Wednesday, April 16, 2014

Good ideas in an ugly package

I found a bizarre rant by John Campbell, a slightly famous writer of internet comics.  He has decided to stop writing comics and is burning a copy of his book for each person that writes him about how he has reneged on his promises made during the Kickstarter campaign to write the book.  He talks about how money is a fiction (well, duh) and that he just wants some people to pay for all of his needs so he can sit around and do whatever he likes.  The standard response to this is to slam entitled liberalism and call him a nutjob, and while I understand that response I mostly think he has some good points buried in a big pile of rubbish.

I am of two minds.  First off, I actually do support the idea of a universal income for all adults because our society can definitely afford this and it really has all kinds of fantastic benefits.  It certainly wouldn't be much of a living and nearly everyone would take a job to supplement their universal income both for monetary and pride purposes but there are a ton of edge cases that are so much better in that scenario.  Unemployment insurance, welfare, and other parts of the social network are very patchy and random and hard to navigate for many people and a universal income is just so simple that it helps the people who truly need it the most.

On the other hand parts of the 'everyone should take care of me why should I participate in the system' rant drive me crazy.  People don't necessarily want to drive trucks, farm, lift crates, wash vegetables, write spreadsheets, and operate cash registers and yet all of these things must be done to get food to you.  Somebody has to do them, and the attitude that other people should just do them and there is no need for *me* to do anything anybody else would find value in is deeply frustrating.  That attitude is incredibly selfish and naive and ignores the fundamental truth that many things need to get done to take care of people's basic needs and there are simply not enough people who will volunteer to do them - incentives are necessary.

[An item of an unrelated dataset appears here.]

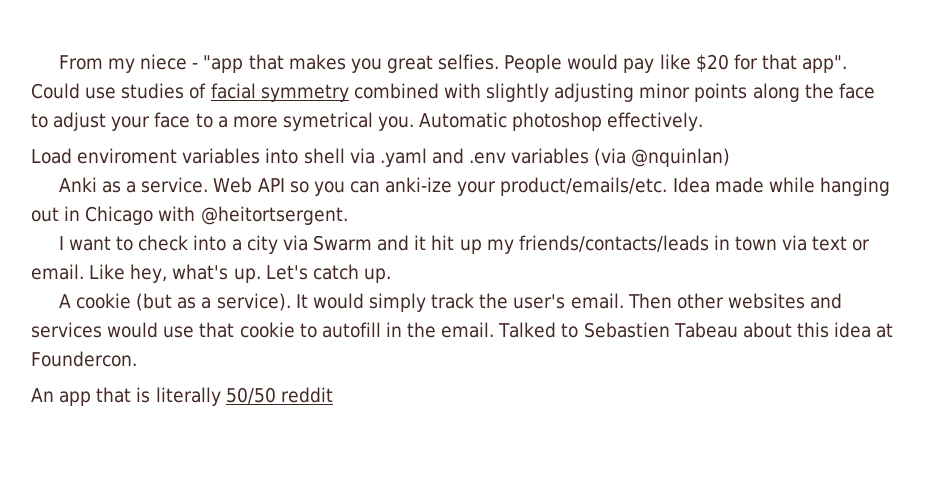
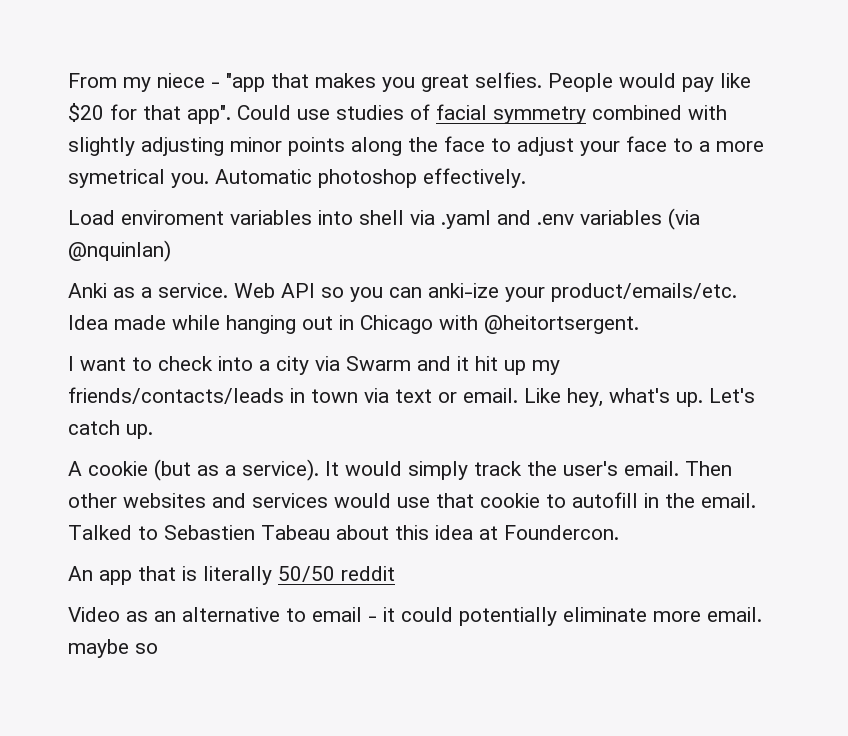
(333, 395) none -> [68,607,762,626] [68,639,158,658] // Video as an alternative to email - it could potentially eliminate more email. maybe so

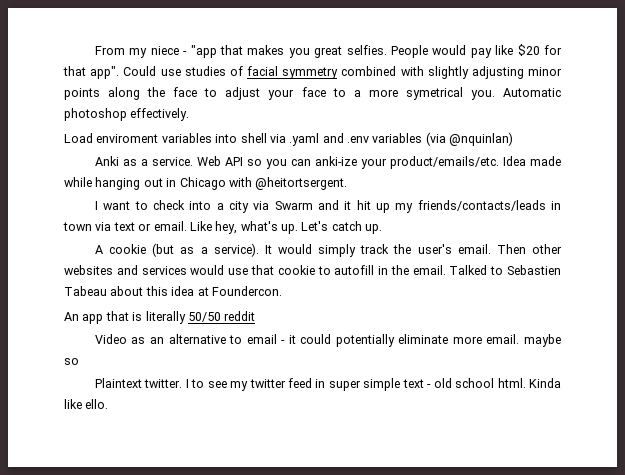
(158, 648) none -> [94,378,562,391] [64,399,109,409] // Plaintext twitter. I to see my twitter feed in super simple text - old school html. Kinda like ello.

I seem to want to give John Campbell his money but I think he is a delusional ass.  I can't tell if this is hypocritical or not.  I do think we should set up a system so people can just do what they want and still have enough to live but I find a lot of the people who want this for themselves to be ridiculously entitled and self centred.  I guess I am weird in this regard because I don't particularly advocate for a universal income on the basis of justice or mercy or 'it is the right thing to do' but rather I advocate for it because it seems like the most practical thing to advance joy and mitigate suffering.  I do understand the appeal of the American Dream but I recognize how bullshit it is in practice.


5 comments:

  1. I advocate for it because it seems like the most practical thing to advance joy and mitigate suffering.

    Isn't that just "the right thing to do" in a utilitarian ethical framework?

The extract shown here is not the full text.